What level of investment is needed from publishers to see returns in video?
Nardone said a dedicated video team is important for making money, but publishers cannot keep expanding headcount.
“So how do we do more with less, especially as now we have to support all these social channels on Youtube? And that’s where you tend to lean to the newest technology.”
He added that while publishers don’t want to produce “AI slop”, the “sweet spot” is allowing the humans to create the “foundational content” and allowing AI to support the process.
These videos tend to include a script, voiceover and footage created by a human, with graphics, logo and music managed by an AI service.

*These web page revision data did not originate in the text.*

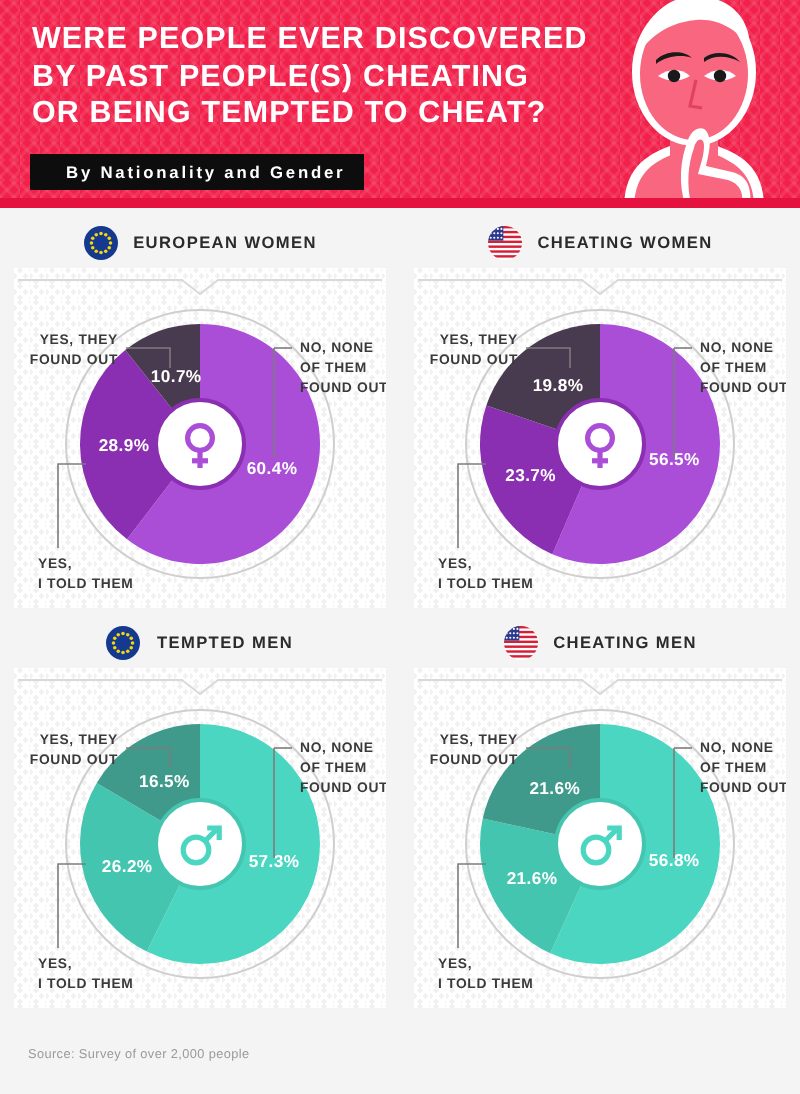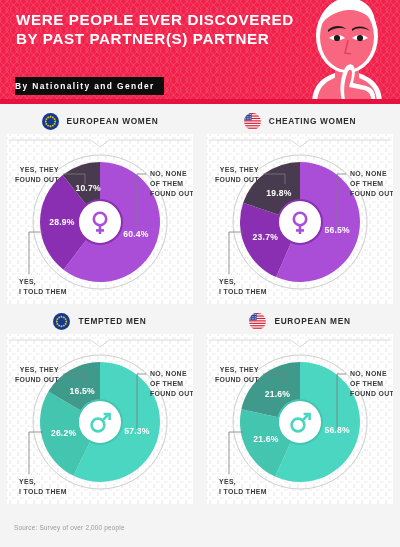"BY PAST PARTNER(S) PARTNER" div { text: PARTNER(S) PARTNER -> PEOPLE(S) CHEATING }
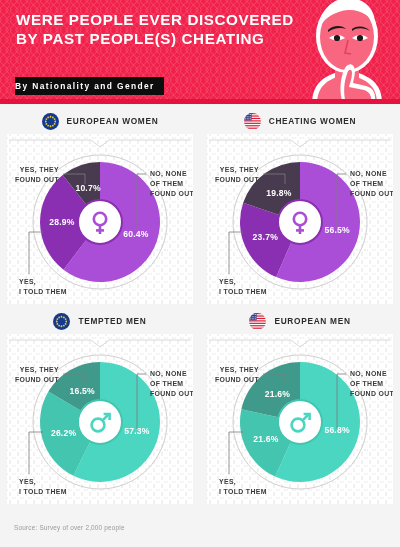"OR BEING TEMPTED TO CHEAT?" div { html: none -> <div>OR BEING TEMPTED TO CHEAT?</div> }
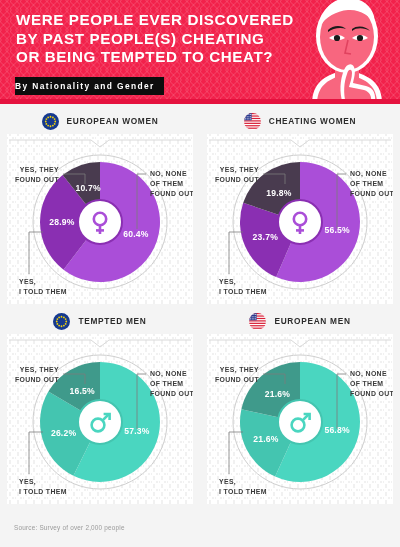"By Nationality and Gender" .subtitle-badge { padding: 4px 9px 4px 0 -> 4px 9px 4px 18px }
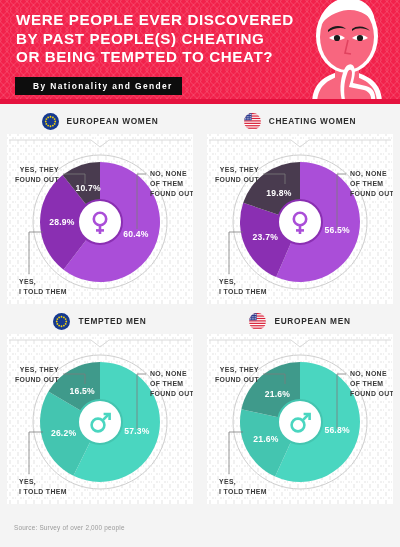"EUROPEAN MEN" span.cell-title { text: EUROPEAN -> CHEATING }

“As long as the foundational video that you built is of high quality, we can have the AI do the transfer… to your standard, so we create a template that has essentially the prompt built into.

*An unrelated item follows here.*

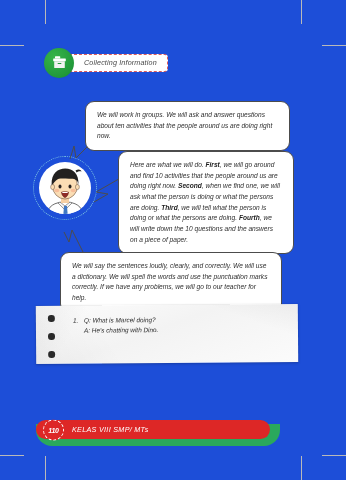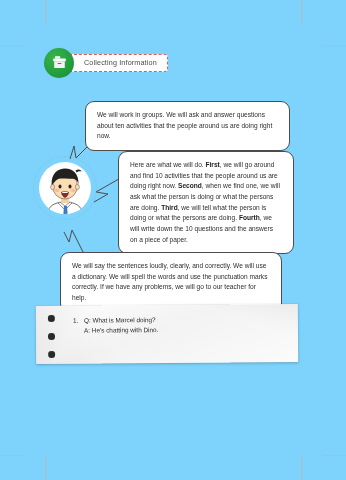"Collecting Information" .page { background: #7dd3fc -> #1d4ed8; font-style: none -> italic }
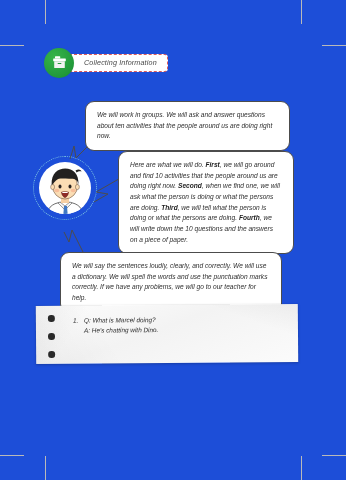"KELAS VIII SMP/ MTs" div.footer { html: none -> <div> <div></div> <div> <div>110</div> <div>KELAS VIII SMP/ MTs</div> </div> </div> }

“Publishers are much more comfortable with that, especially for social, than the idea that the AI is going to create their foundational editorial [content],” Nardone added. “The line I think is still very sharply drawn in most organisations.”
How can publishers sustain video revenue once they’ve started?
Nardone said it is important to “keep track of the lineage” of video content to understand what drives revenue across different platforms.
He added growth is mostly seen through “indirect monetisation”, such as social media videos directing users to ad-supported websites.
“That’s a lot harder to keep track of, and certainly where we’ve put a lot of effort in trying to make sure that we can close that that loop on the traffic-driving component of these things.”
He also urged publishers to stay on top of “new and emerging social platforms”, which may not generate “massive dollars” but can still be valuable because consumers are spending time there.
What is the biggest mistake a publisher can make in video?
Nardone warned against “overloading that customer experience”.
“If you haven’t had video monetisation and you start to get video monetisation, for a lot of publishers… it’s ‘wow, money – let’s do more of that’.
“If you start degrading the consumer experience to the point that that consumer doesn’t want to return… you’re going to maybe make more money in the short term, but lose long term, and we see that tension with a lot of publishers,” he said.
“You’ve really got to be careful not to overplay that because you will piss off your users. The damage in the long term can be really quite substantial.”